L’antica locomotiva de Il Padrino “bene d’interesse particolarmente importante”, sarà esposta a Porto Empedocle

Il tramonto delle locomotive avvenne quando sulla linea Palermo-Trapani arrivarono i treni elettrodiesel. Gli ultimi viaggi prima che i motori venissero spenti per sempre furono quelli verso il deposito ferroviario locomotive di Castelvetrano, una volta snodo primario per il traffico commerciale, oggi chiuso e abbandonato. Si sapeva che sarebbero diventati reperti di un’archeologia industriale sorpassata dall’evoluzione che correva anche lungo la linea ferrata.Per trentacinque anni anche la GR 740.300 è rimasta lì, a sfidare vento, neve, pioggia e sole e ad arrugginirsi. Dapprima – come racconta il Giornale di Sicilia oggi in edicola – a Castelvetrano, poi il tentativo fallito di musealizzarla davanti la stazione di Gibellina e il ritorno – come carico speciale su gomma – verso il deposito di Castelvetrano. Il suo destino era di finire lì dove per decenni è stata accudita e riparata. Oggi la GR 740.300 l’assessorato regionale ai Beni culturali l’ha dichiarata «bene d’interesse particolarmente importante», vincolandola per la tutela. E non è rimasta sola.

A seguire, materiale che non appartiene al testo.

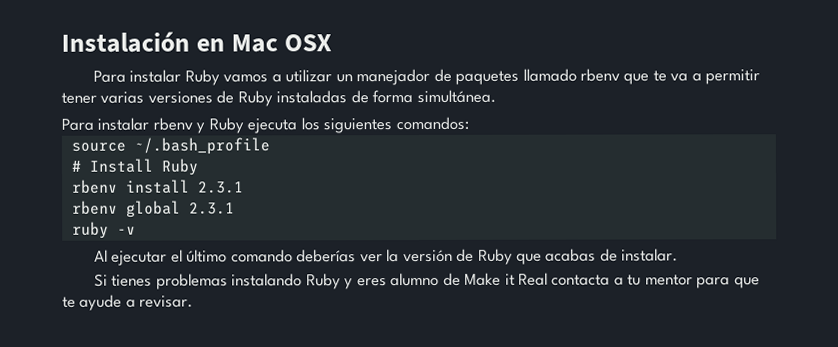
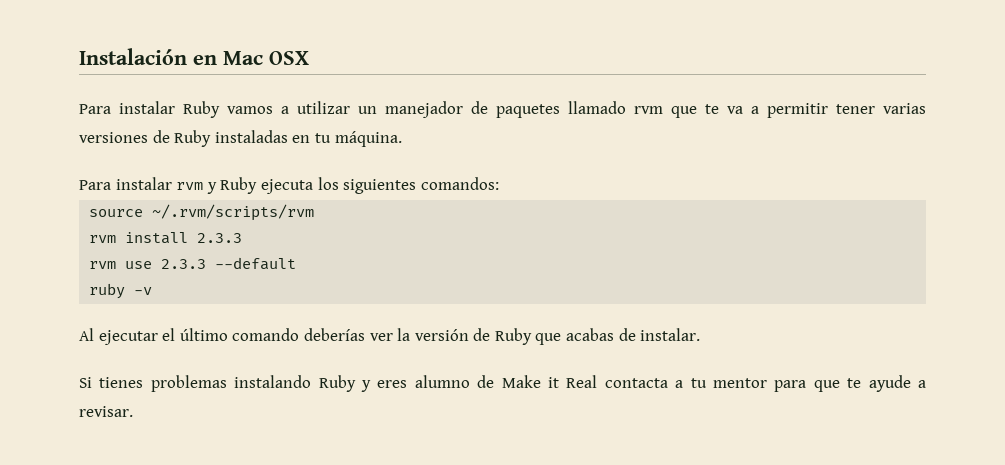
[580,68,621,82] rbenv -> [634,106,663,114] rvm
[350,89,496,104] [61,117,193,131] de forma simultánea. // Para instalar rbenv -> [292,131,402,147] [79,177,204,190] en tu máquina. // Para instalar rvm
[133,137,270,155] [70,158,199,176] [71,179,244,194] [71,200,235,218] ~/.bash_profile // # Install Ruby // rbenv install 2.3.1 // rbenv global 2.3.1 -> [152,204,315,221] [89,232,243,244] [89,257,297,270] ~/.rvm/scripts/rvm // rvm install 2.3.3 // rvm use 2.3.3 --default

Insieme a lei anche la R 301.027 (oggi esposta sul lungomare di Marsala) e la VUHK 711.2.901 1/FS (in sosta alla stazione di Alcamo diramazione). Per la locomotiva che fece bella mostra anche davanti la macchina da presa de «Il Padrino» di Francis Ford Coppola, è iniziata una vita nuova. E i primi passi sono stati già fatti. Dal binario morto dove era finita in sosta è stata spostata, con una motrice elettrodiesel, verso una zona attiva della stazione ferroviaria di Castelvetrano; da qui raggiungerà il Deposito locomotive di Palermo per un intervento di restauro estetico. È dentro quei magazzini che l’antica vaporiera si rifarà il look, prima di essere esposta al Parco ferroviario di Porto Empedocle.